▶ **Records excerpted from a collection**
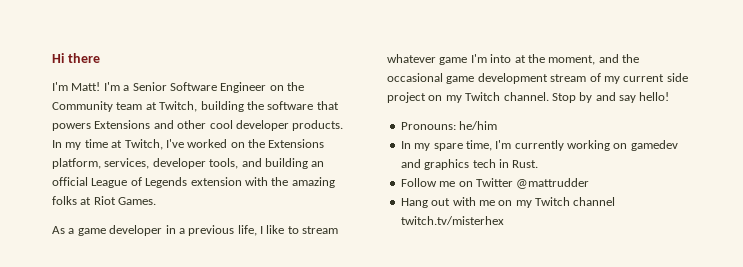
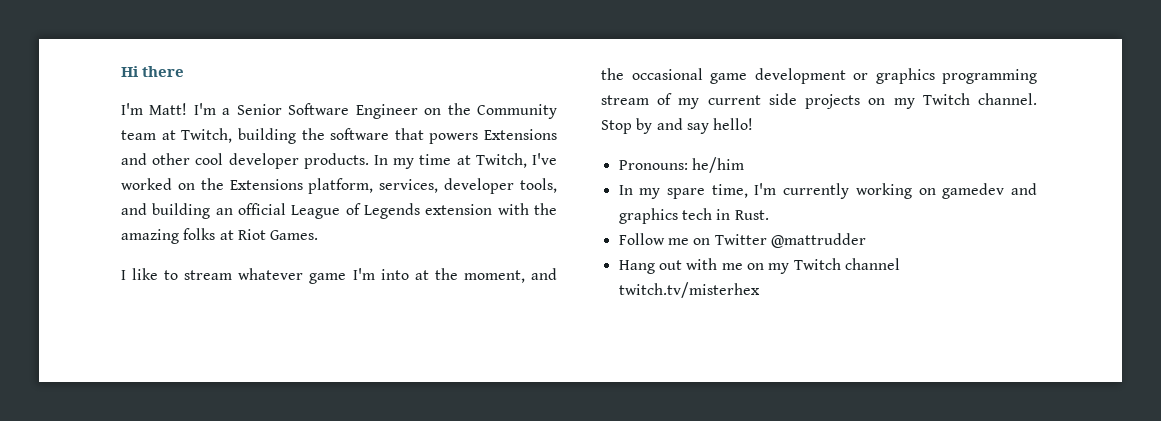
[52,225,257,236] As a game developer in a previous life, -> (319, 235) none
(548, 78) none -> [853,68,1037,84] or graphics programming
[387,92,426,103] project -> [805,94,861,109] projects

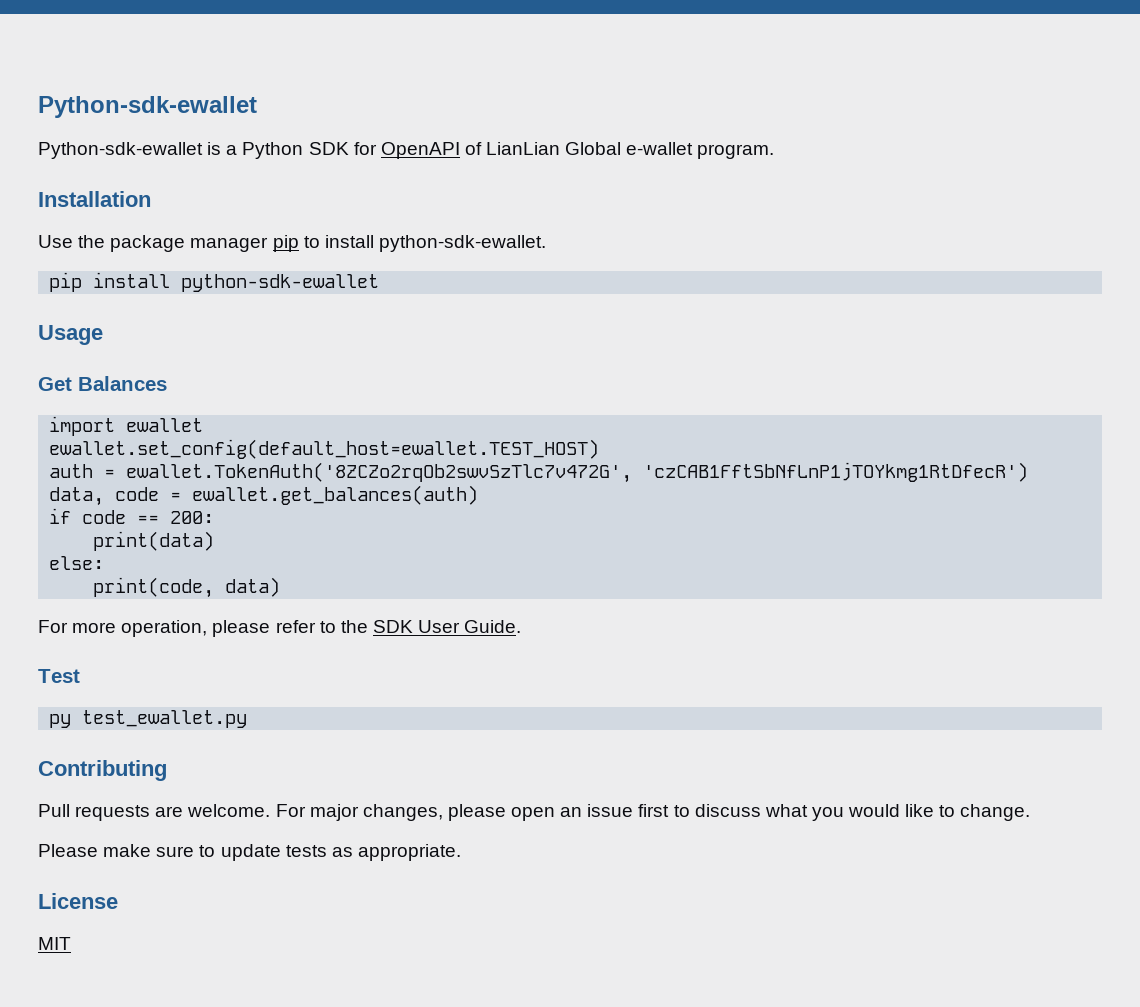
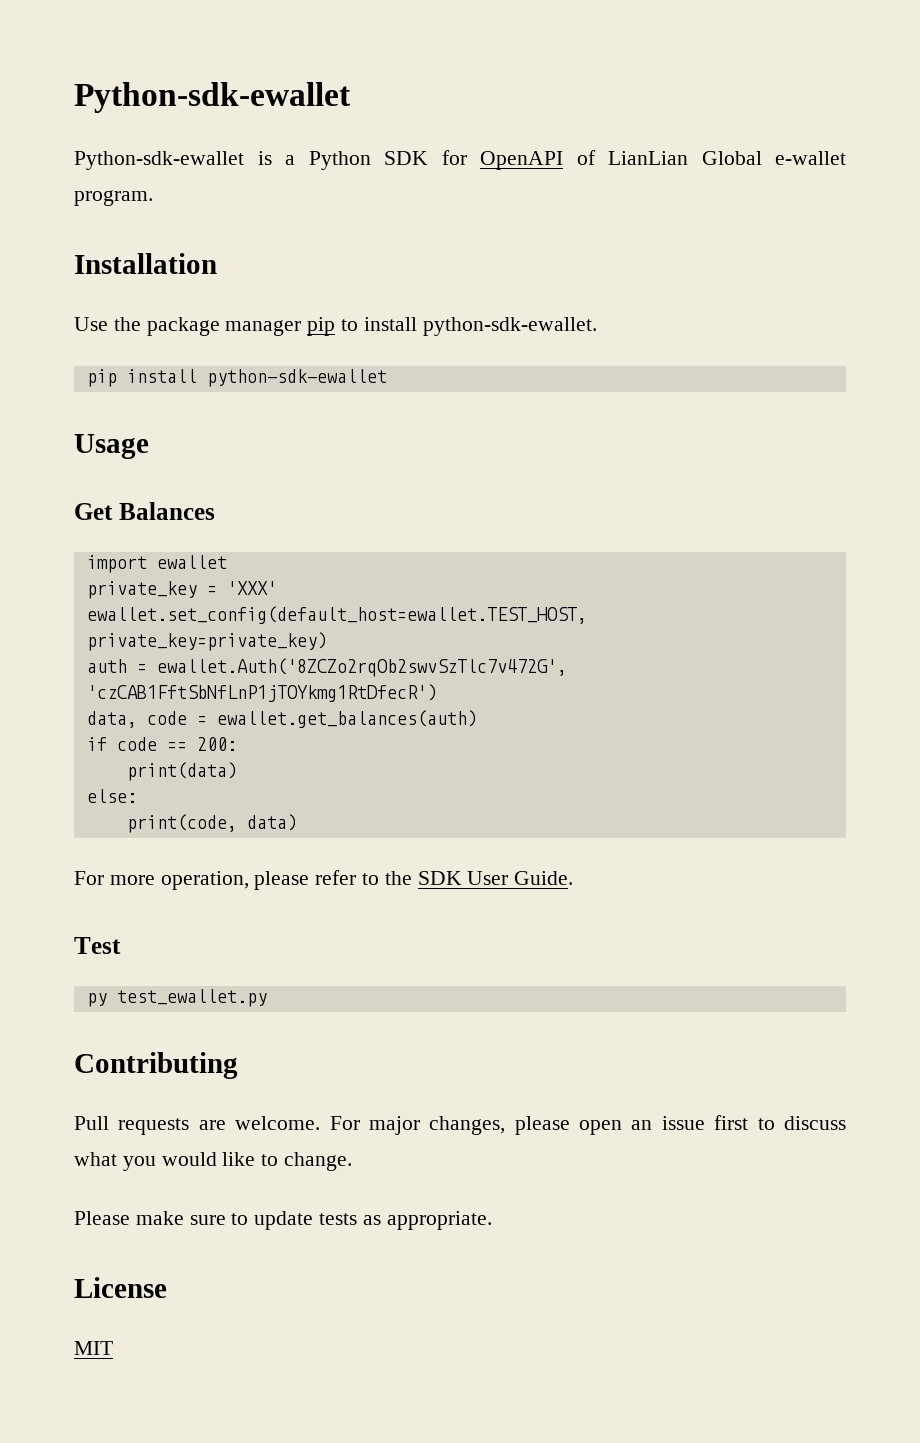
[49,439,600,459] ewallet.set_config(default_host=ewallet.TEST_HOST) -> [86,581,277,599] [86,606,587,624] [86,632,327,651] private_key = 'XXX' // ewallet.set_config(default_host=ewallet.TEST_HOST, private_key=private_key)
[126,462,633,483] ewallet.TokenAuth('8ZCZo2rqOb2swvSzTlc7v472G', -> [156,658,567,677] ewallet.Auth('8ZCZo2rqOb2swvSzTlc7v472G',

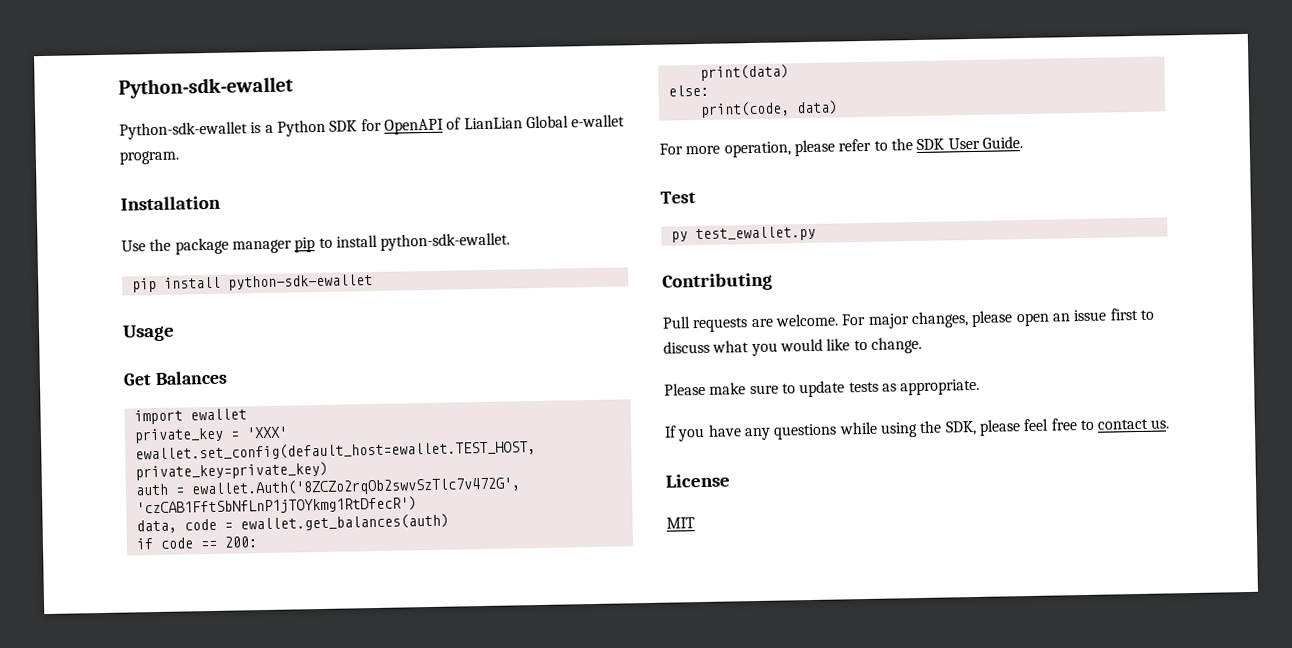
(492, 1220) none -> [664,418,1171,442] // If you have any questions while using the SDK, please feel free to contact us.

▶ **Work required**
Without including any pictures, output each entry above exactly as it appears.

▶ **Your solution**
[52,225,257,236] As a game developer in a previous life, -> (319, 235) none
(548, 78) none -> [853,68,1037,84] or graphics programming
[387,92,426,103] project -> [805,94,861,109] projects

[49,439,600,459] ewallet.set_config(default_host=ewallet.TEST_HOST) -> [86,581,277,599] [86,606,587,624] [86,632,327,651] private_key = 'XXX' // ewallet.set_config(default_host=ewallet.TEST_HOST, private_key=private_key)
[126,462,633,483] ewallet.TokenAuth('8ZCZo2rqOb2swvSzTlc7v472G', -> [156,658,567,677] ewallet.Auth('8ZCZo2rqOb2swvSzTlc7v472G',

(492, 1220) none -> [664,418,1171,442] // If you have any questions while using the SDK, please feel free to contact us.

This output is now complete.